◆ Assignment
Return each line of the records with nothing changed, pictures excepted.

***** Data under study

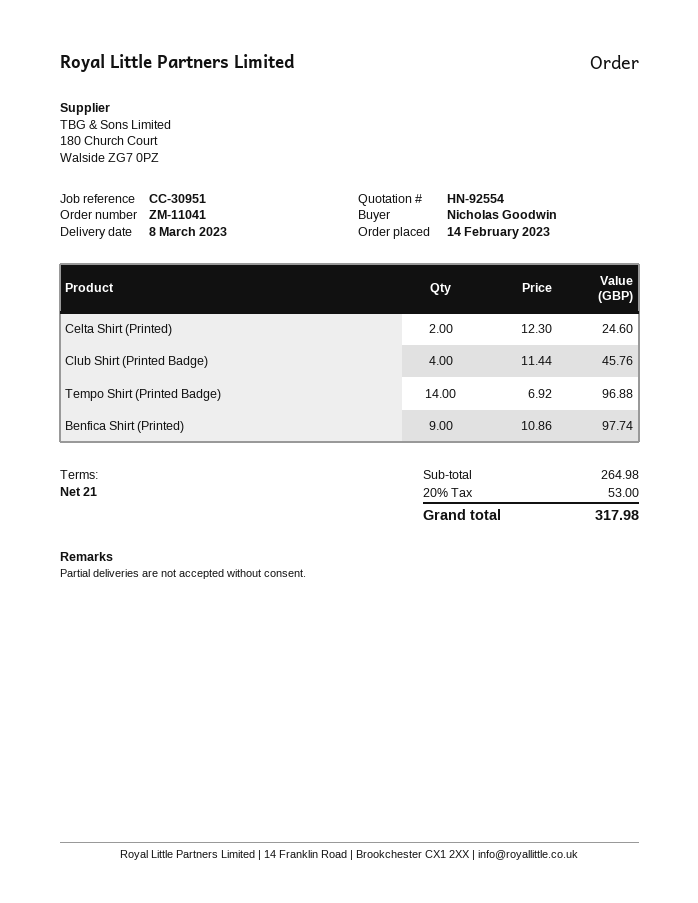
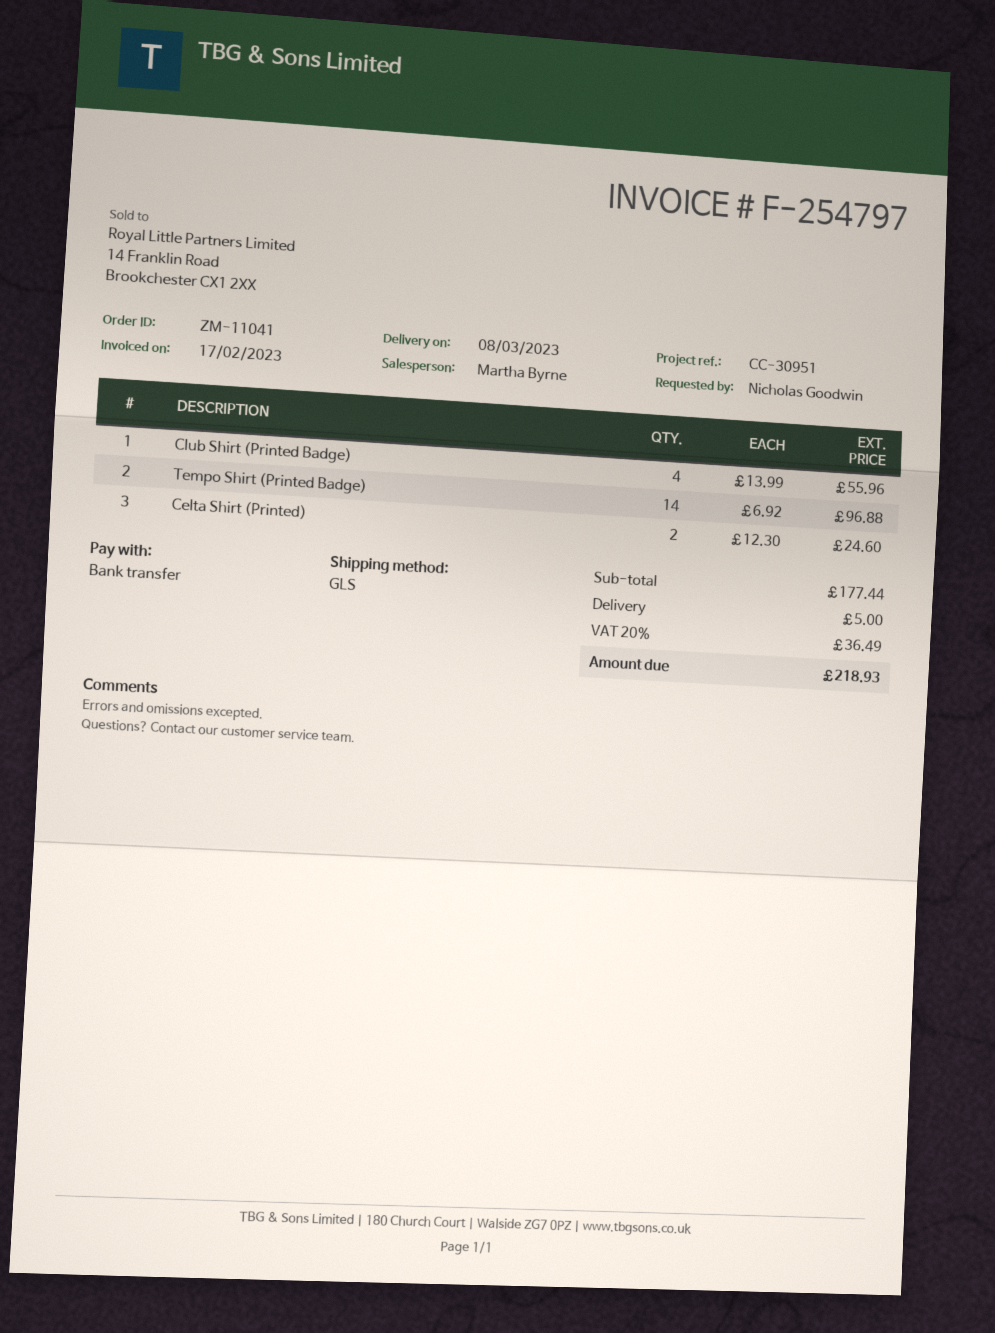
Club Shirt (Printed Badge): 4 x 11.44 = 45.76 -> 4 x 13.99 = 55.96
Benfica Shirt (Printed): 9 x 10.86 = 97.74 -> none
subtotal: 264.98 -> 177.44
shipping: none -> 5.00
tax: 20% = 53.00 -> 20% = 36.49
total: 317.98 -> 218.93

**********

◆ The completed task
Club Shirt (Printed Badge): 4 x 11.44 = 45.76 -> 4 x 13.99 = 55.96
Benfica Shirt (Printed): 9 x 10.86 = 97.74 -> none
subtotal: 264.98 -> 177.44
shipping: none -> 5.00
tax: 20% = 53.00 -> 20% = 36.49
total: 317.98 -> 218.93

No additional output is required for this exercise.